Rotule folli Cicli Drigani - Mtb anni '90.....



Oggi parliamo di e-bike, telai in carbonio e sospensioni intelligenti. Ma c'è stato un tempo, nei primi anni '90, in cui la mountain bike era una rivoluzione, una passione "sporca" fatta di fango, telai in acciaio e un senso di libertà assoluta.
E proprio in quegli anni, nel territorio tra Mappano e Leinì, un gruppo di amici scriveva una piccola, grande storia. Si facevano chiamare le "Rotule Folli".
Questa non è una leggenda inventata. È la vera storia di come un gruppo di pionieri amatoriali e un negozio visionario abbiano dato il via al movimento della MTB nel torinese.
Il "Quartier Generale": Cicli Drigani
Ogni grande avventura ha una base. Per le "Rotule Folli", quella base era un negozio che oggi è un'istituzione, ma che allora era la "bottega" di un sognatore: Cicli Drigani.
La storia, confermata oggi dallo stesso negozio, inizia con il fondatore, affiancato nei primi anni '80 dal figlio, Livio. In un'epoca dominata dalle bici da corsa, loro ebbero un'intuizione. Dall'America arrivavano voci, e poi immagini, di strane bici con le "ruote grasse", fatte per correre fuori dalla strada.
Mentre molti storcevano il naso, loro ci videro il futuro.
Alla fine degli anni '80, Cicli Drigani fece una scommessa e divenne uno dei primi concessionari ufficiali di un marchio californiano emergente, quasi sconosciuto in Italia, fondato da un visionario di nome Mike Sinyard.

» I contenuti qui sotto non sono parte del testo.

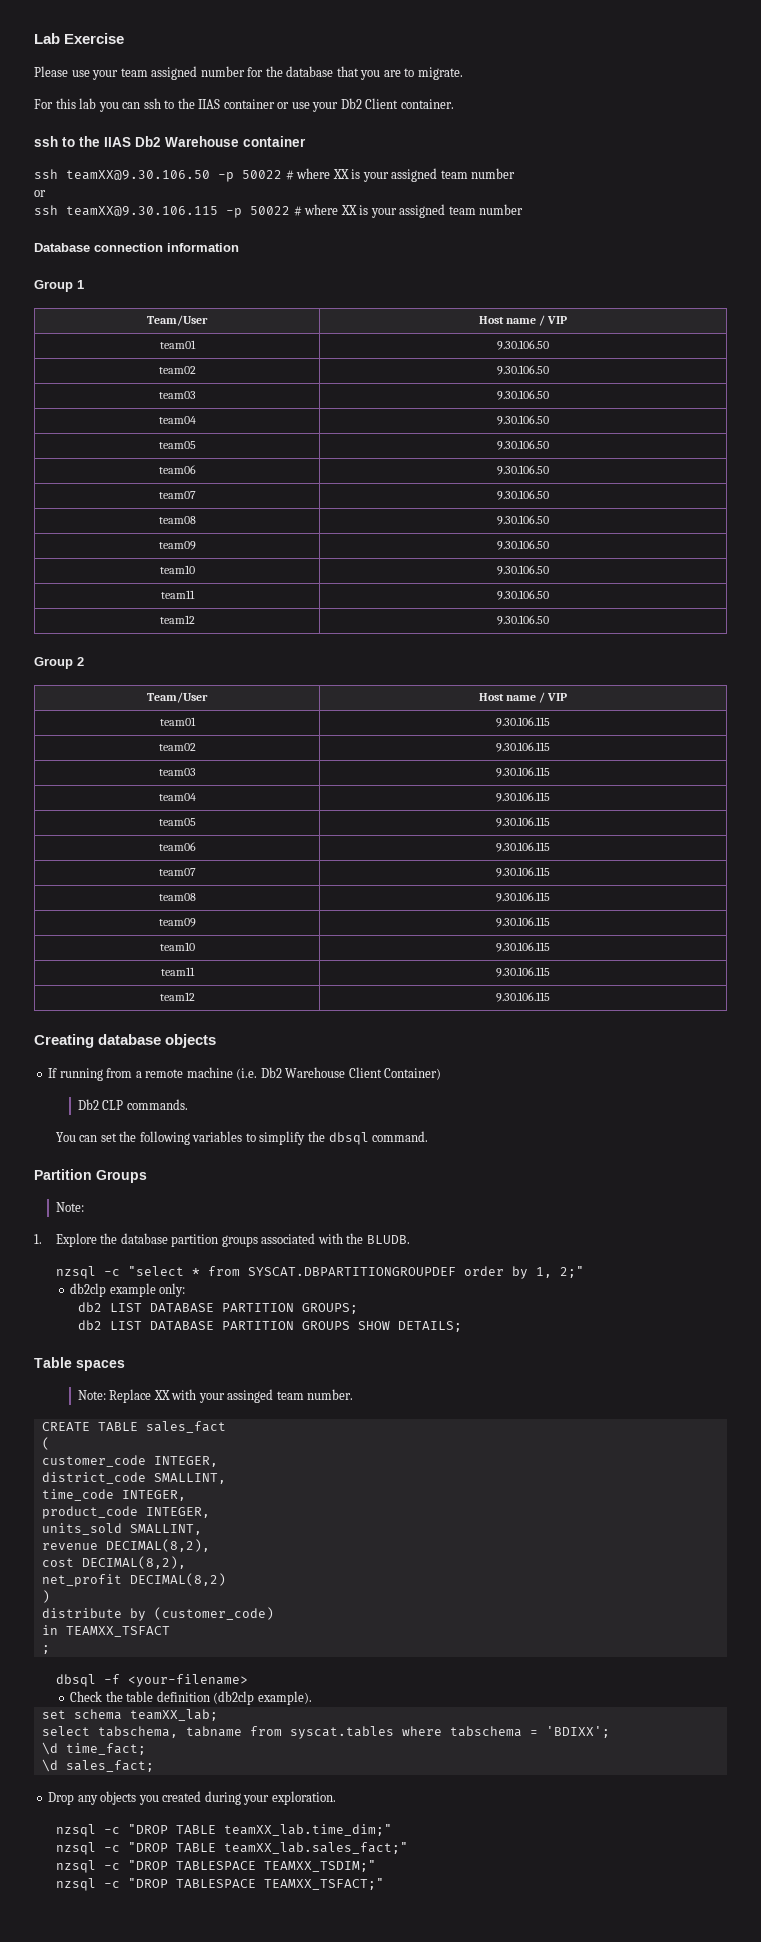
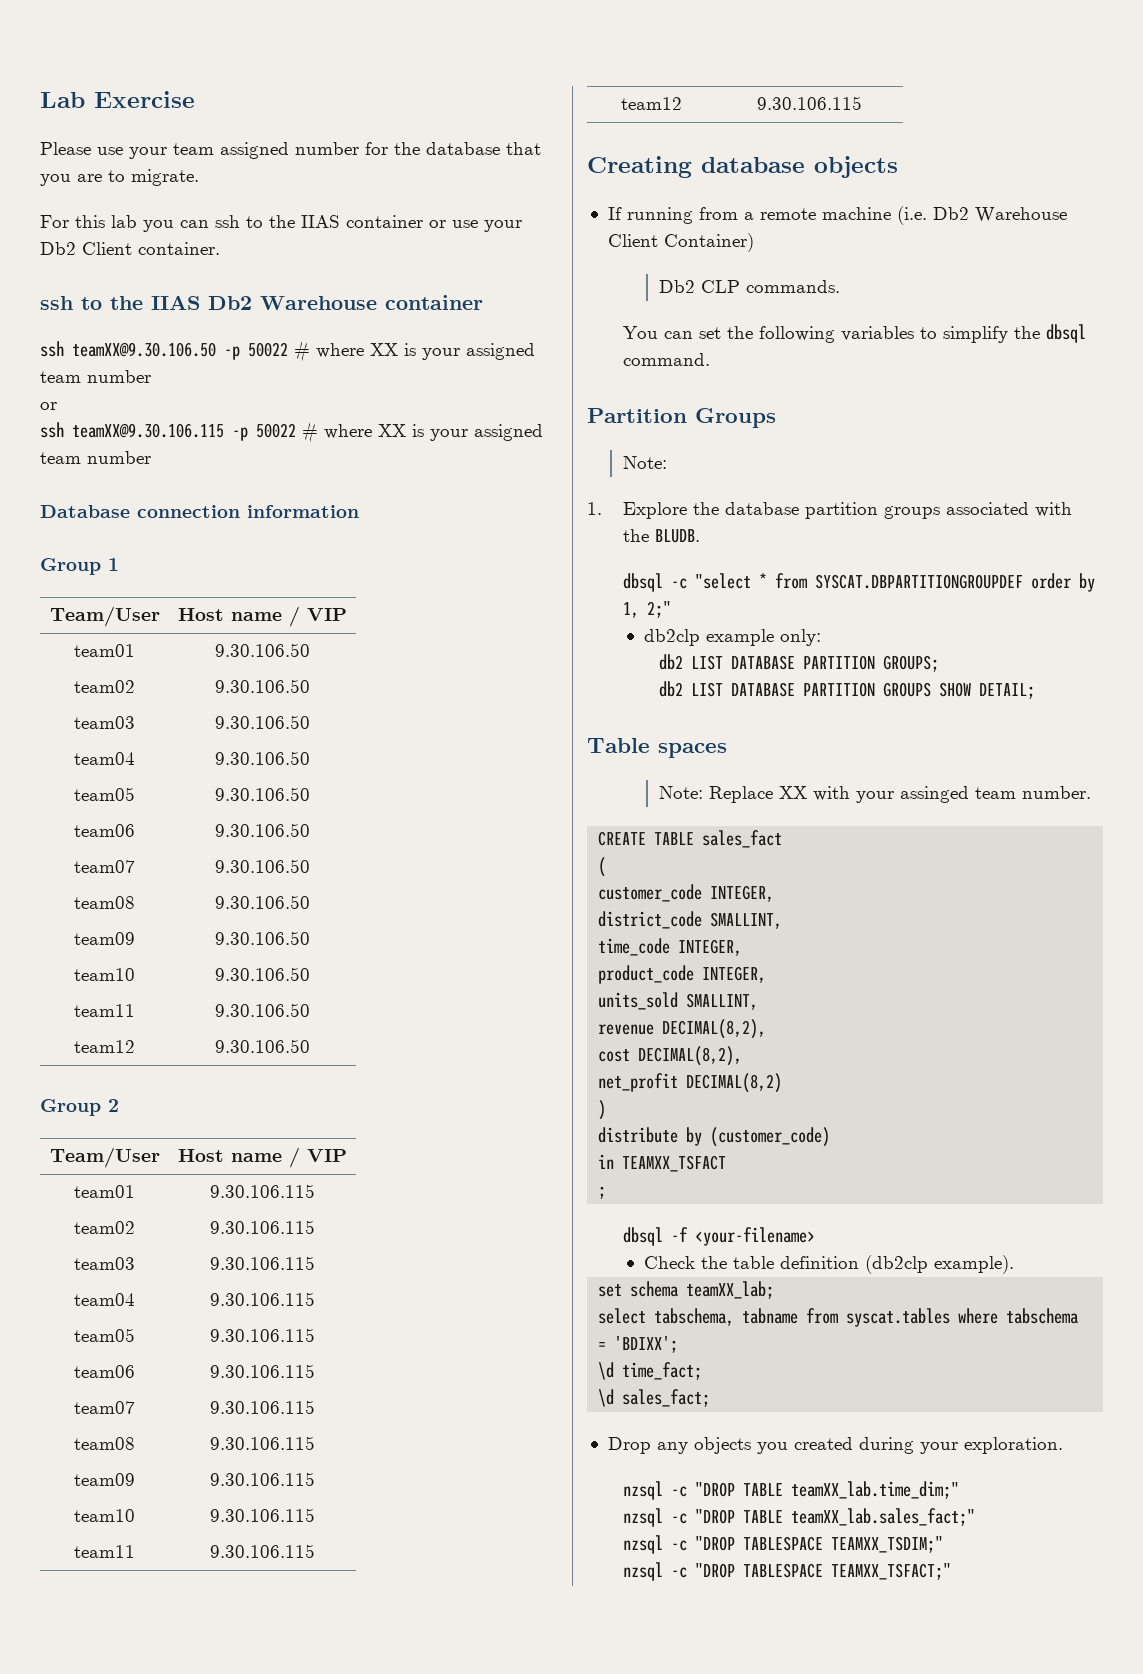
[55,1266,96,1279] nzsql -> [622,573,663,592] dbsql
[397,1321,462,1332] DETAILS; -> [978,683,1035,699] DETAIL;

Quel marchio era Specialized.
Erano arrivate le prime, mitiche Stumpjumper. E serviva qualcuno che le portasse sui sentieri.
La Nascita delle "Rotule Folli"
Con l'arrivo di quelle bici rivoluzionarie, la passione esplose. Attorno al negozio di Borgaro Torinese si formò un gruppo di appassionati, i primi a sperimentare quei nuovi mezzi. Non erano professionisti, erano la pura espressione del ciclismo amatoriale.
Avevano bisogno di un nome, e come si usava all'epoca, scelsero un nome di battaglia goliardico, uno di quelli che fa capire subito lo spirito del gruppo: "Rotule Folli".
Erano loro il team ufficiale di Cicli Drigani. Erano loro che, con quelle prime Specialized, aprivano nuovi sentieri, partecipavano alle prime gare e tornavano in negozio coperti di fango, con le ginocchia (le "rotule") doloranti ma felici.
L'Evoluzione: Dalla Bottega al "Super-Store"
Ciò che rende questa storia affascinante è vedere come quel DNA da pioniere si sia evoluto. Le "Rotule Folli" rappresentano l'inizio, l'era "eroica" della MTB.
Cicli Drigani ha seguito la stessa identica evoluzione. Quella che era la bottega del "papà di Livio", quel negozio che per primo ha creduto nelle "ruote grasse", è cresciuta insieme al movimento che ha contribuito a creare.
Oggi, chi cerca Cicli Drigani online (o fisicamente) non trova più una piccola officina, ma uno degli "store" di ciclismo più grandi e accessoriati d'Italia. Un punto di riferimento moderno, rivenditore "premium" dei migliori marchi (Specialized inclusa, ovviamente) e un centro all'avanguardia.
È la perfetta metafora di come la mountain bike sia passata dall'essere un gioco per "rotule folli" a uno sport tecnologico e globale. Ma è bello sapere che tutto è iniziato lì, da quel piccolo negozio, da quelle prime Specialized e da un gruppo di amici che non aveva paura di infangarsi.